[Collected data entries]

☆ ☆ ☆ ☆

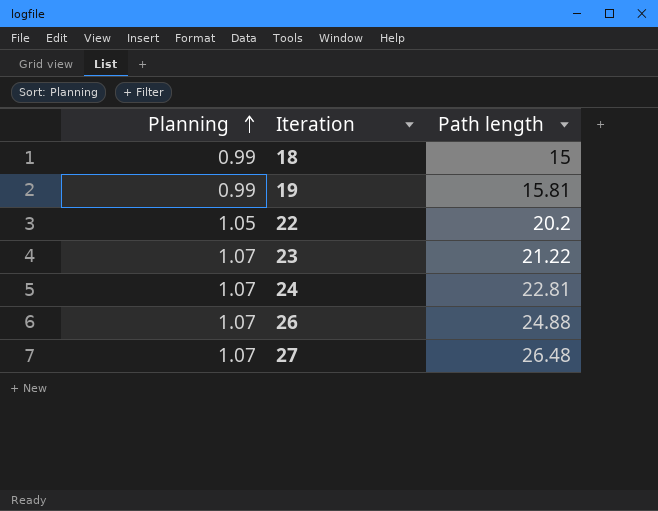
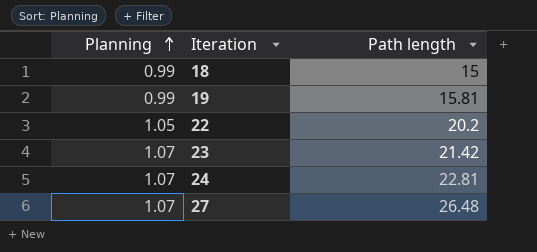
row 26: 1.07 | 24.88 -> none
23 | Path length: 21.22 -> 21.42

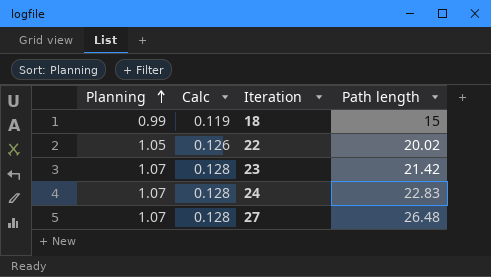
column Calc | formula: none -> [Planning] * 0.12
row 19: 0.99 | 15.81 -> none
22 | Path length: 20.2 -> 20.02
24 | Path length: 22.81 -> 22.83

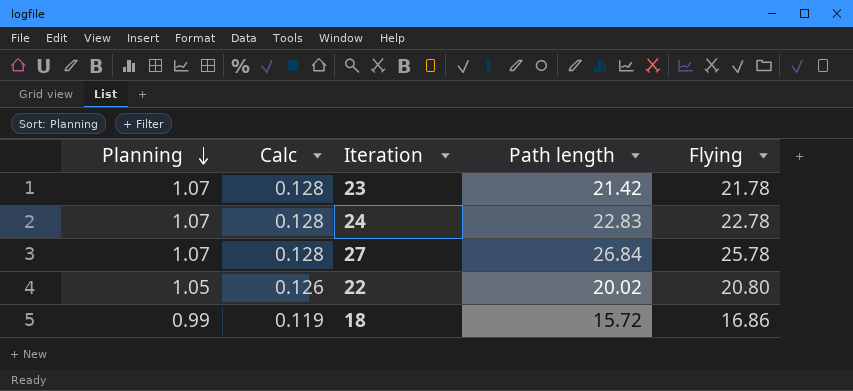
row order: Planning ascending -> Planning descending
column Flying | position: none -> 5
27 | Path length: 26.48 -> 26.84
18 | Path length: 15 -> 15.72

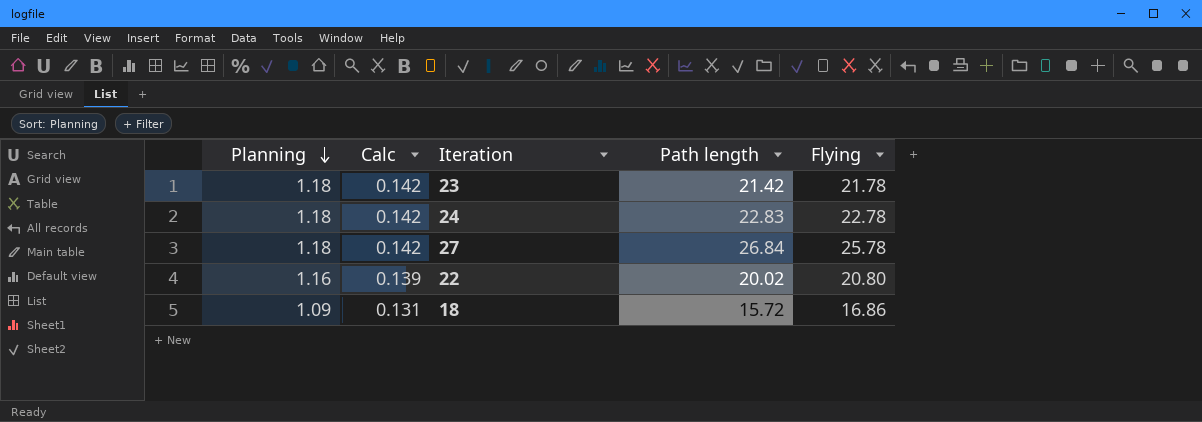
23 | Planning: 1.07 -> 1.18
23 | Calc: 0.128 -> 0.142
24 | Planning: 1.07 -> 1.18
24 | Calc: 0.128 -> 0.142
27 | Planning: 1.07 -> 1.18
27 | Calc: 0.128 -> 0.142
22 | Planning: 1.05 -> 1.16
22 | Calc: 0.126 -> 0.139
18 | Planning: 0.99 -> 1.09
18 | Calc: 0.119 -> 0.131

☆ ☆ ☆ ☆

> _ACTION ITEM_
Pull out every line of the records that includes the string "Calc".

> _SOLUTION TO THIS EXERCISE_
column Calc | formula: none -> [Planning] * 0.12
23 | Calc: 0.128 -> 0.142
24 | Calc: 0.128 -> 0.142
27 | Calc: 0.128 -> 0.142
22 | Calc: 0.126 -> 0.139
18 | Calc: 0.119 -> 0.131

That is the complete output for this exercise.